- WHAT IS NEEDED: Retype the data exactly, from its first line to the line containing "pres.tp.tel. du 39", including both, and skip any picture.

Front-end code change data:

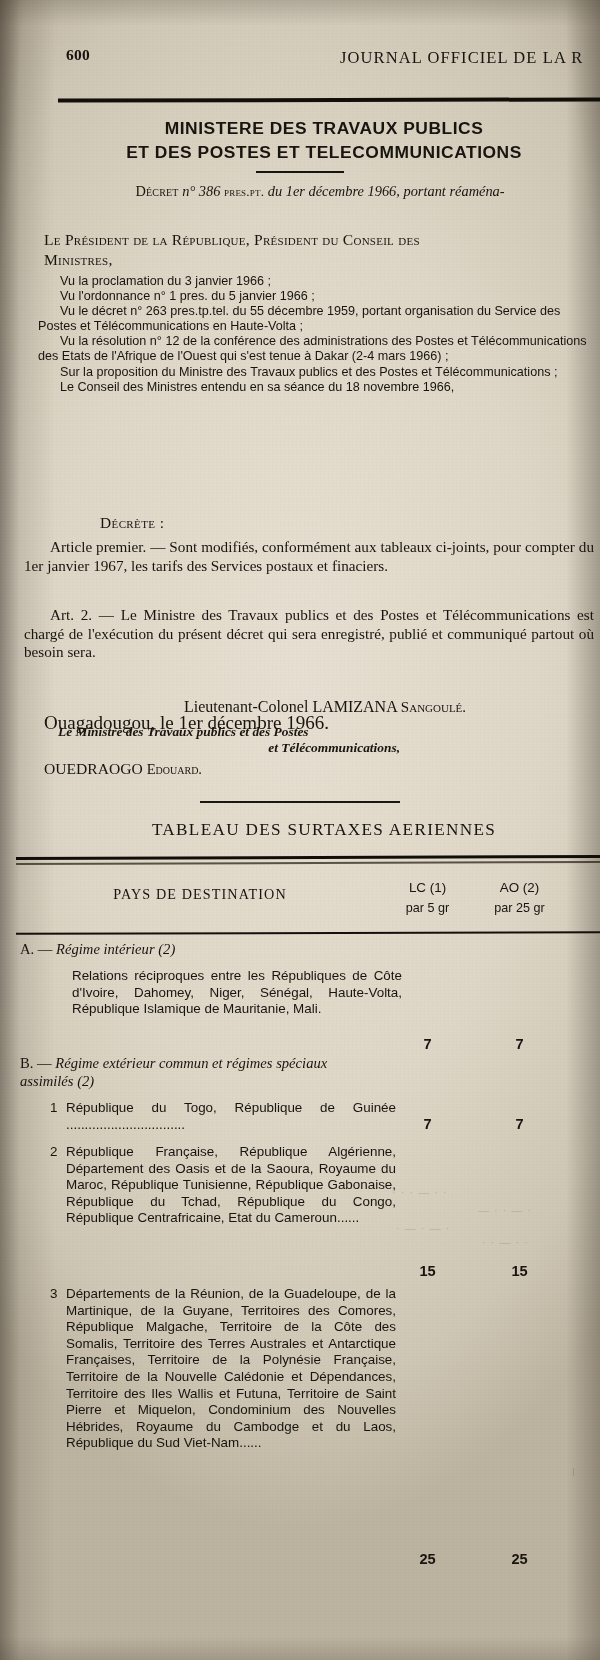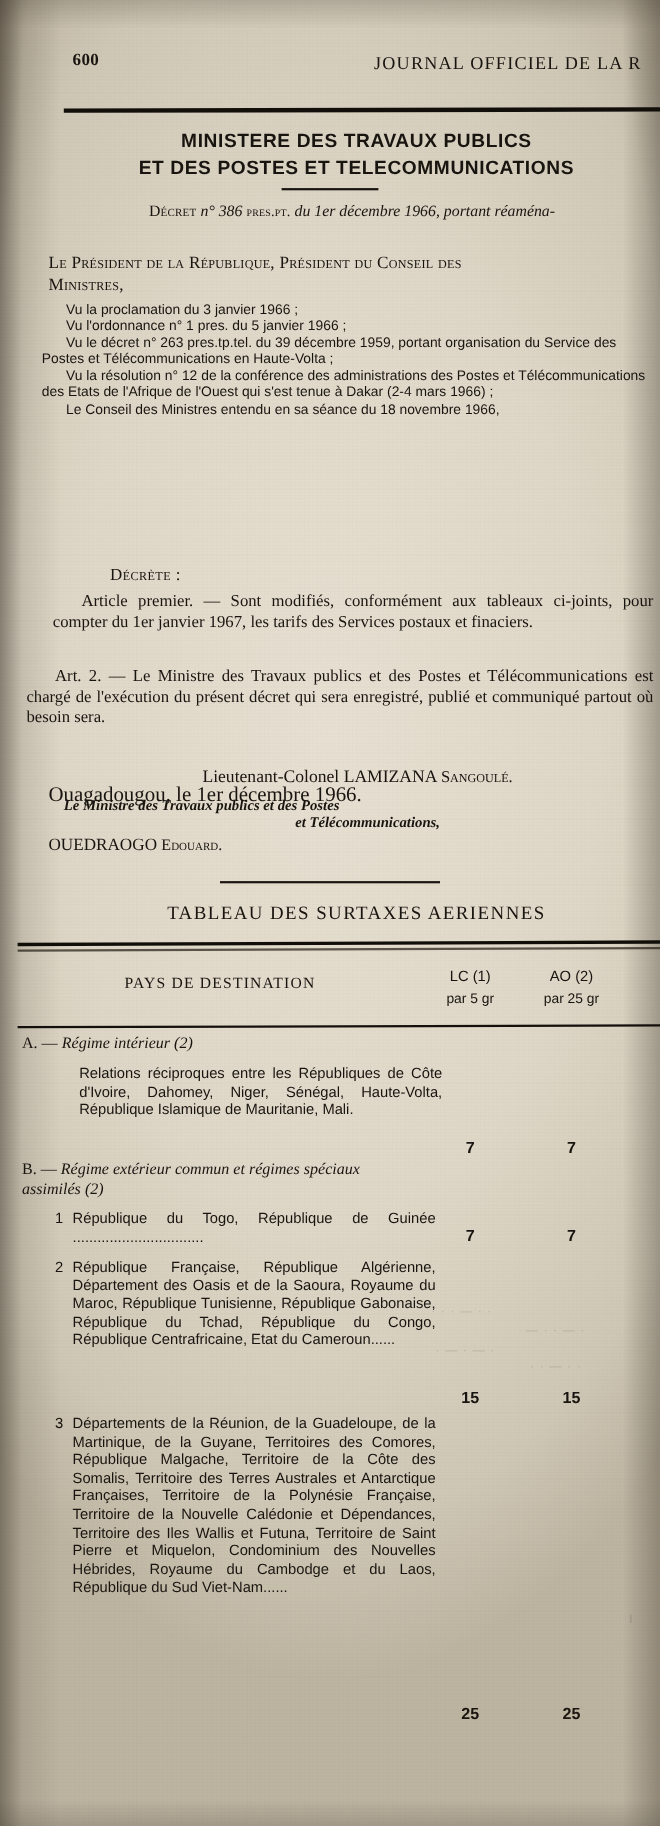--- a/index.html
+++ b/index.html
@@ -404,7 +404,7 @@
     <div class="vus">
       <div class="vu">Vu la proclamation du 3 janvier 1966 ;</div>
       <div class="vu">Vu l'ordonnance n° 1 pres. du 5 janvier 1966 ;</div>
-      <div class="vu">Vu le décret n° 263 pres.tp.tel. du 39 décembre 1959, portant organisation du Service des Postes et Télécommunications en Haute-Volta ;</div>
+      <div class="vu">Vu le décret n° 263 pres.tp.tel. du 55 décembre 1959, portant organisation du Service des Postes et Télécommunications en Haute-Volta ;</div>
       <div class="vu">Vu la résolution n° 12 de la conférence des administrations des Postes et Télécommunications des Etats de l'Afrique de l'Ouest qui s'est tenue à Dakar (2-4 mars 1966) ;</div>
       <div class="vu">Le Conseil des Ministres entendu en sa séance du 18 novembre 1966,</div>
     </div>

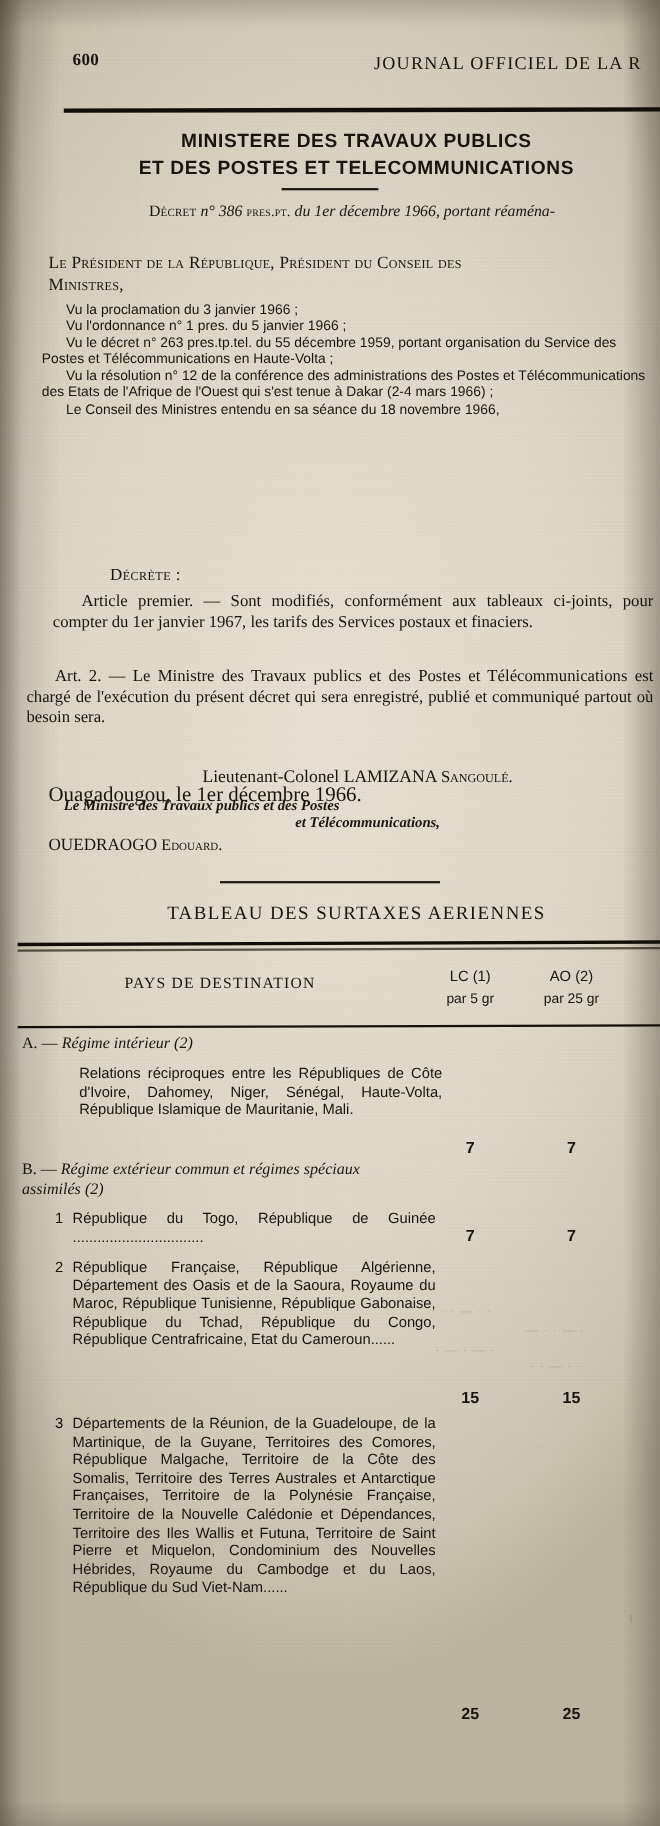--- a/index.html
+++ b/index.html
@@ -406,6 +406,7 @@
       <div class="vu">Vu l'ordonnance n° 1 pres. du 5 janvier 1966 ;</div>
       <div class="vu">Vu le décret n° 263 pres.tp.tel. du 55 décembre 1959, portant organisation du Service des Postes et Télécommunications en Haute-Volta ;</div>
       <div class="vu">Vu la résolution n° 12 de la conférence des administrations des Postes et Télécommunications des Etats de l'Afrique de l'Ouest qui s'est tenue à Dakar (2-4 mars 1966) ;</div>
+      <div class="vu">Sur la proposition du Ministre des Travaux publics et des Postes et Télécommunications ;</div>
       <div class="vu">Le Conseil des Ministres entendu en sa séance du 18 novembre 1966,</div>
     </div>
 

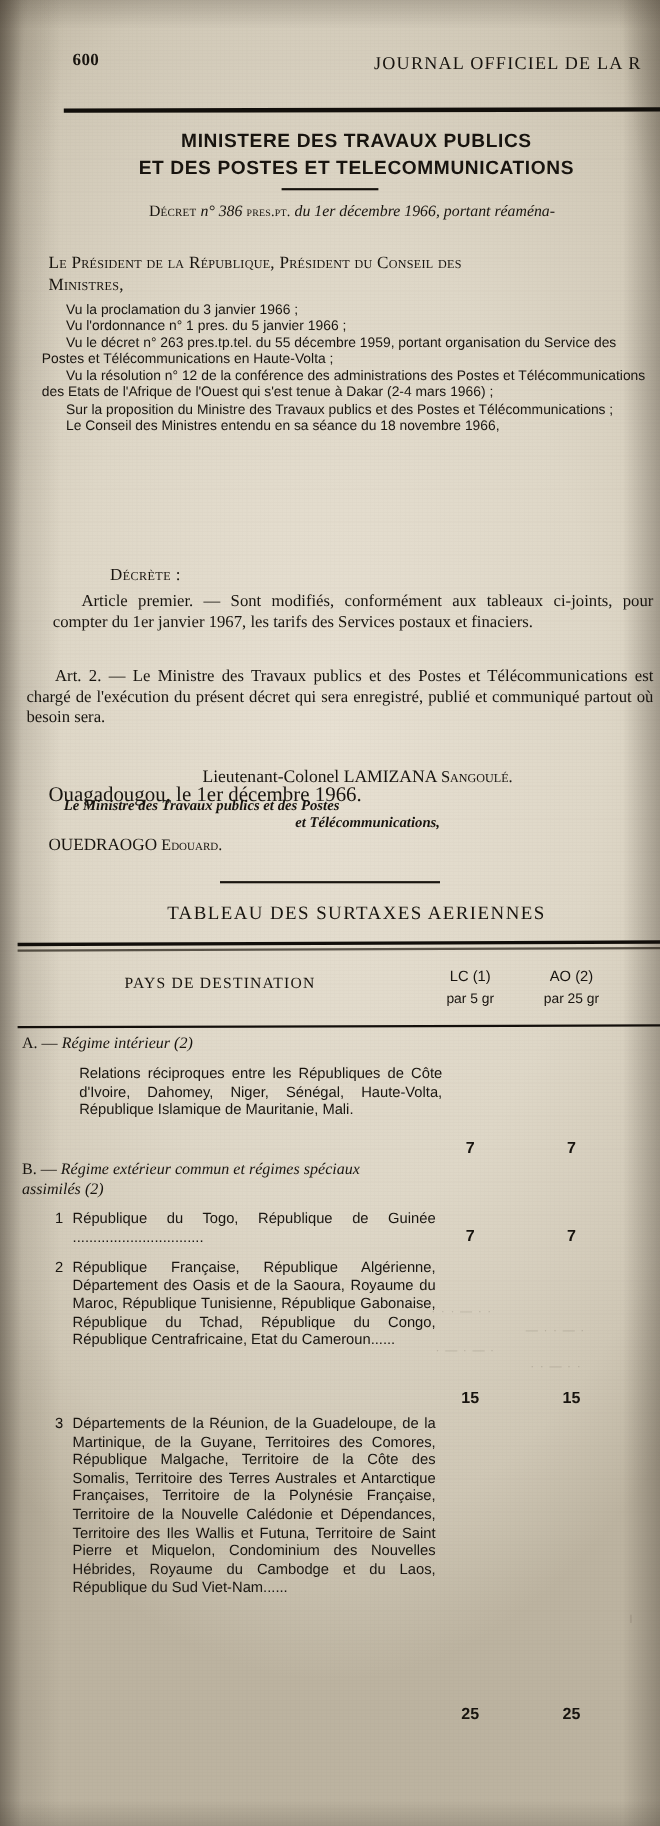--- a/index.html
+++ b/index.html
@@ -179,7 +179,7 @@
     text-align: justify;
   }
   .art p { margin: 0; text-indent: 26px; }
-  #art1 { top: 538px; margin-left: 24px; }
+  #art1 { top: 538px; }
   #art2 { top: 606px; }
 
   .place-date {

- OUTPUT FOR THIS EXERCISE:
--- a/index.html
+++ b/index.html
@@ -404,7 +404,7 @@
     <div class="vus">
       <div class="vu">Vu la proclamation du 3 janvier 1966 ;</div>
       <div class="vu">Vu l'ordonnance n° 1 pres. du 5 janvier 1966 ;</div>
-      <div class="vu">Vu le décret n° 263 pres.tp.tel. du 39 décembre 1959, portant organisation du Service des Postes et Télécommunications en Haute-Volta ;</div>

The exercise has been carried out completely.